Liputan6.com, Jakarta - Pemerintah tengah mendorong percepatan penyaluran bantuan langsung tunai (BLT) kepada pelaku usaha kecil. Bansos senilai Rp 1,2 juta ini akan diberikan kepada pelaku usaha mikro seperti pedagang kaki lima (PKL) hingga warteg di wilayah PPKM level 4.
Namun, Komunitas Warung Tegal Nusantara (Kowantara) justru mengaku dipersulit untuk mendapatkan BLT tersebut. Ini lantaran link pendaftaran untuk mendapat bansos tersebut masih bermasalah.
Advertisement
"Katanya kita disuruh daftar, harus ada NIB (Nomor Induk Berusaha). Pas hari ini saja kita untuk mengakses NIB susah, karena link-nya itu kan eror terus sampai hari ini," Ketua Kowantara Mukroni kepada Liputan6.com, Selasa (2/8/2021).
"Jadi pemerintah ini maunya apa. Kami disuruh minta bantuan tapi untuk mengaksesnya saja enggak bisa. Kecuali kalau ada dispensasi dan lain sebagainya kita tidak tahu, tapi kenapa kok ketika pemerintah memberikan kemudahan tapi kita ketika melaksanakan pun susah," tuturnya.
Mukroni mengatakan, posisi pengusaha warteg kini benar-benar kesulitan karena tidak ada intensif yang mengena. Dia juga telah bertanya kepada koordinator wilayah (korwil) asosiasi pengusaha warteg di wilayah Tangerang, tapi masih belum terima bansos apapun.
"Terus ke mana artinya kita untuk mendapat ini. Meng-update susah. Kita kan bukan bangsa peminta loh, warteg ini kan punya etos yang malu untuk meminta-minta. Tapi kan ini kondisi susah. Perusahaan besar juga minta disubsidi kok, apalagi kita," keluhnya.
* Untuk mengetahui kebenaran informasi yang beredar, silakan WhatsApp ke nomor 0811 9787 670 hanya dengan ketik kata kunci yang diinginkan.
Tak Punya Pandapatan
Menurut dia, warteg merupakan tempat makan yang erat kaitannya dengan masyarakat kelas menengah bawah. Namun, kelompok masyarakat tersebut saja saat ini tengah kesulitan gara-gara tidak punya pendapatan.

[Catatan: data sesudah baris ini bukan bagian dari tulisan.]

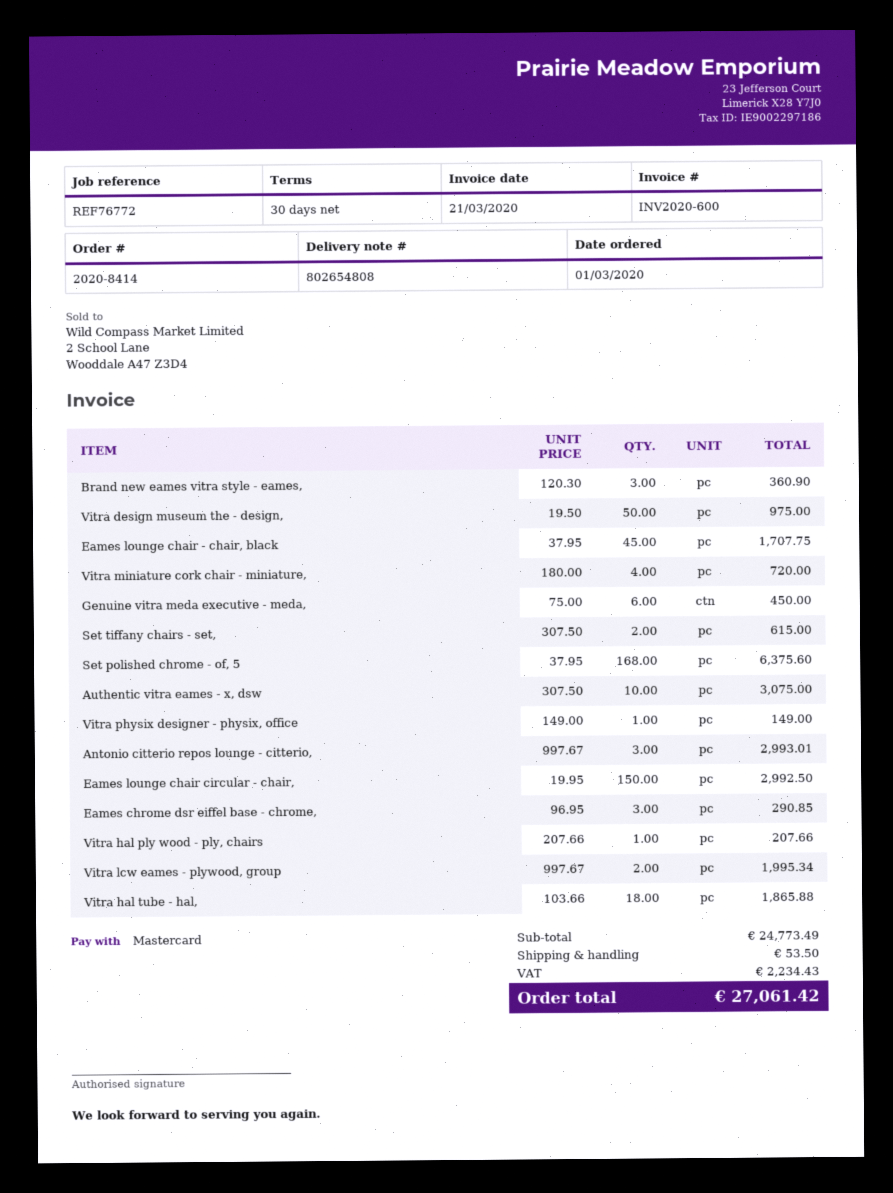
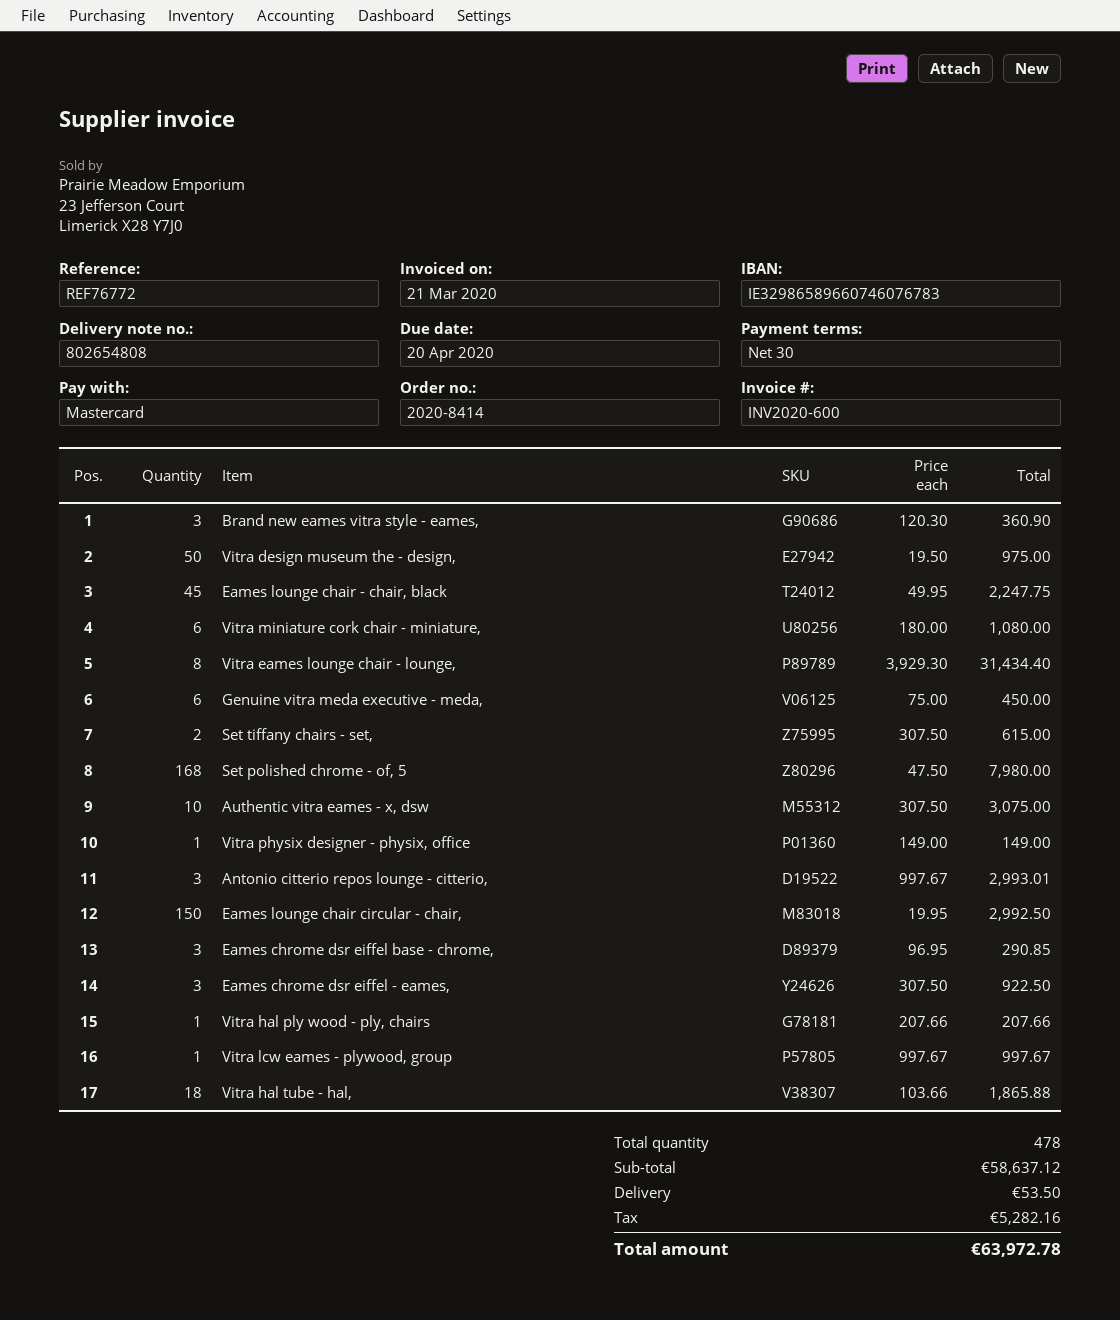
Eames lounge chair - chair, black: 45 x 37.95 = 1707.75 -> 45 x 49.95 = 2247.75
Vitra miniature cork chair - miniature,: 4 x 180.00 = 720.00 -> 6 x 180.00 = 1080.00
Set polished chrome - of, 5: 168 x 37.95 = 6375.60 -> 168 x 47.50 = 7980.00
Vitra lcw eames - plywood, group: 2 x 997.67 = 1995.34 -> 1 x 997.67 = 997.67
Vitra eames lounge chair - lounge,: none -> 8 x 3929.30 = 31434.40
Eames chrome dsr eiffel - eames,: none -> 3 x 307.50 = 922.50
subtotal: 24773.49 -> 58637.12
tax: 2234.43 -> 5282.16
total: 27061.42 -> 63972.78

Oleh karenanya, Mukroni berharap pemerintah bisa memberi bantuan yang lebih masuk akal kepada pengusaha warteg. Seperti memborong 100 bungkus makanan di warteg untuk kemudian diberikan kepada orang-orang yang juga kurang mampu.
"Ini kan gampang, itu lebih teknis ketimbang kebijaksanaan 20 menit (makan di tempat saat di warteg) yang ribet itu. Walaupun misalnya pemerintah istilahnya memborong 100 paket makanan, maka kan tidak ada interaksi. Karena kan diborong, terus diambil," tandasnya.